-- Opening Marker --
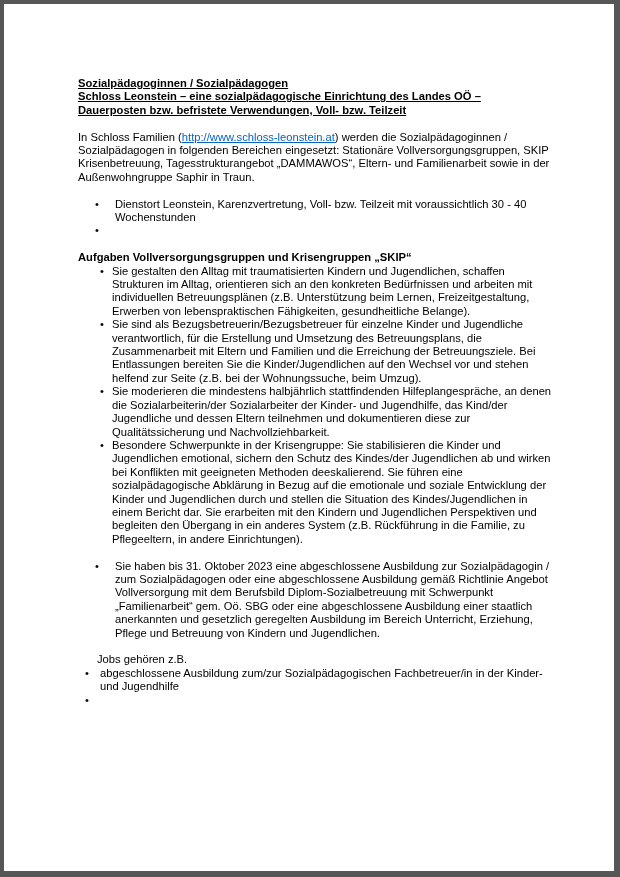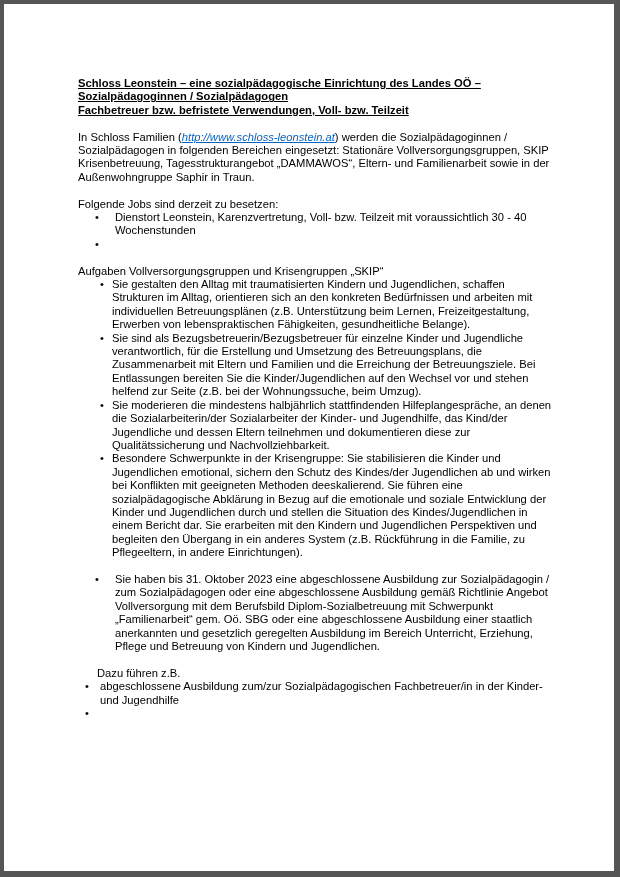"Schloss Leonstein – eine" div.title-line { order: before "Sozialpädagoginnen / Sozialpädagogen" -> after "Sozialpädagoginnen / Sozialpädagogen" }
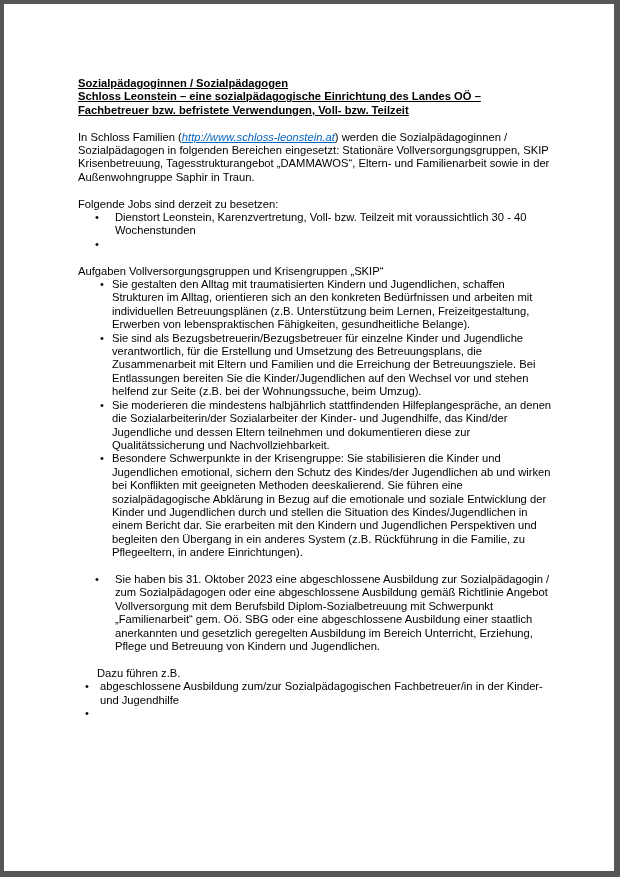"Fachbetreuer bzw. befristete" div.title-line { text: Fachbetreuer -> Dauerposten }
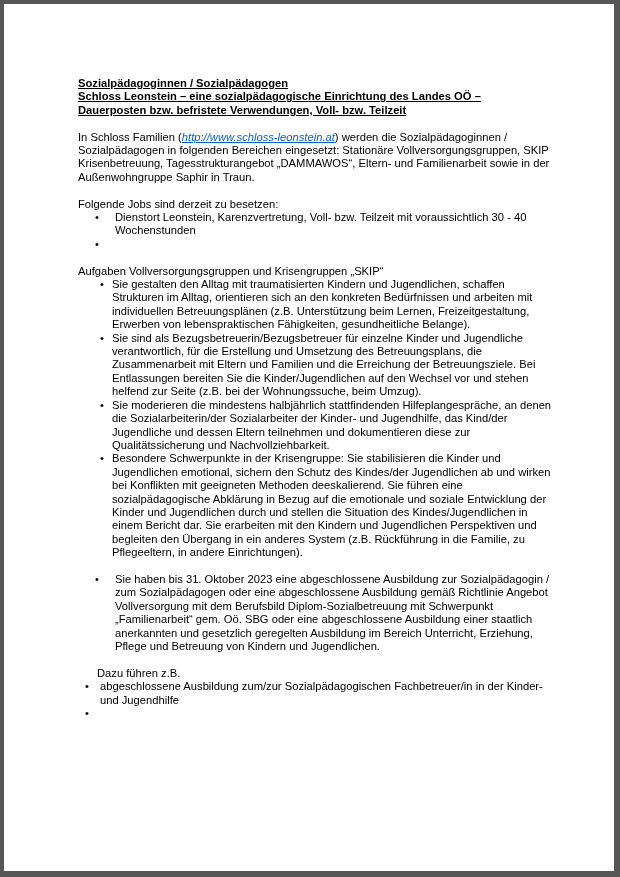"http://www.schloss-leonstein.at" .link { font-style: italic -> none }
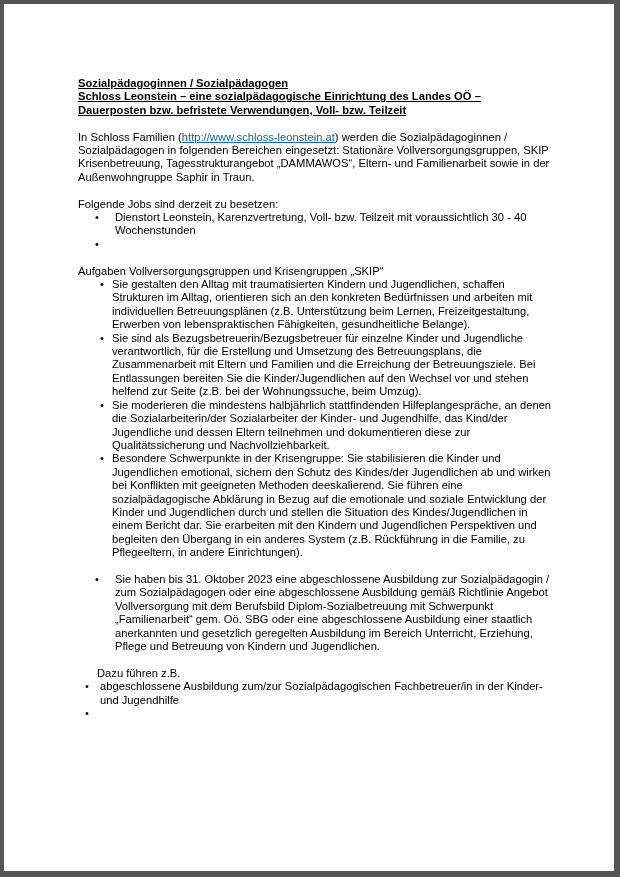"Folgende Jobs sind derzeit zu" p { html: <p>Folgende Jobs sind derzeit zu besetzen:</p> -> none }
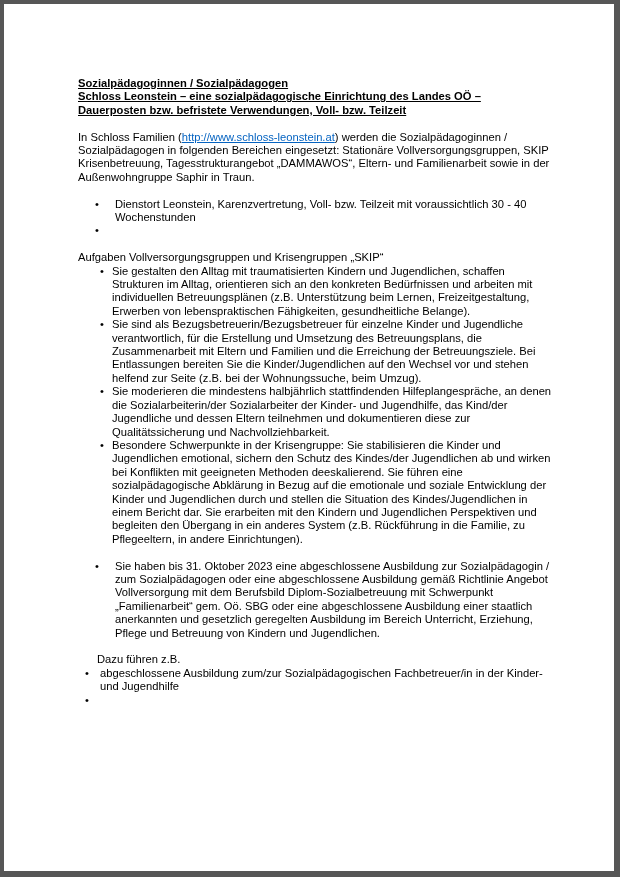"Aufgaben Vollversorgungsgruppen und" .section-heading { font-weight: normal -> bold }
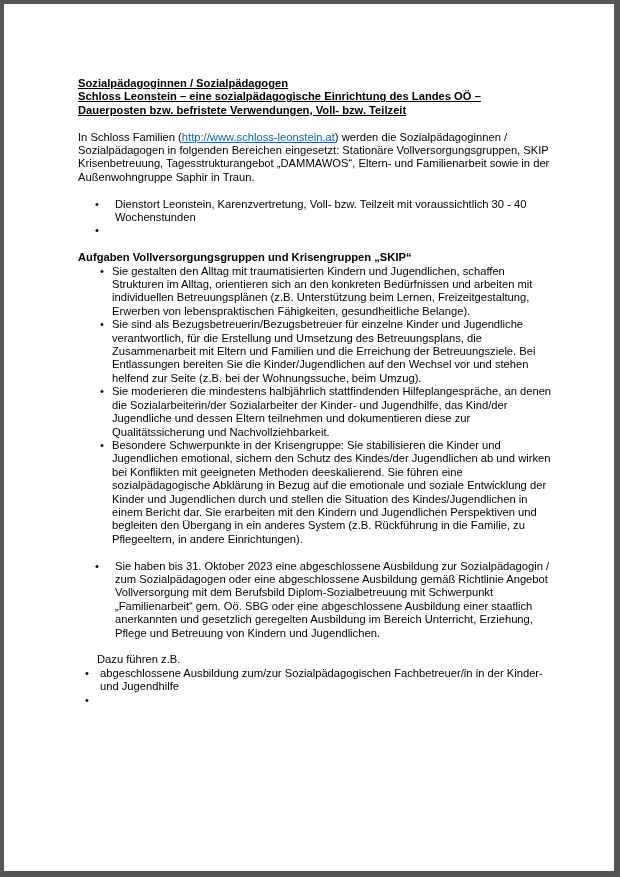"Dazu führen z.B." p.dazu { text: Dazu führen -> Jobs gehören }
-- Closing Marker --
*EXERCISE DIRECTIONS*
Transcribe the whole of the data exactly, minus any pictures.

*RESULT OF THE TASK*
"Schloss Leonstein – eine" div.title-line { order: before "Sozialpädagoginnen / Sozialpädagogen" -> after "Sozialpädagoginnen / Sozialpädagogen" }
"Fachbetreuer bzw. befristete" div.title-line { text: Fachbetreuer -> Dauerposten }
"http://www.schloss-leonstein.at" .link { font-style: italic -> none }
"Folgende Jobs sind derzeit zu" p { html: <p>Folgende Jobs sind derzeit zu besetzen:</p> -> none }
"Aufgaben Vollversorgungsgruppen und" .section-heading { font-weight: normal -> bold }
"Dazu führen z.B." p.dazu { text: Dazu führen -> Jobs gehören }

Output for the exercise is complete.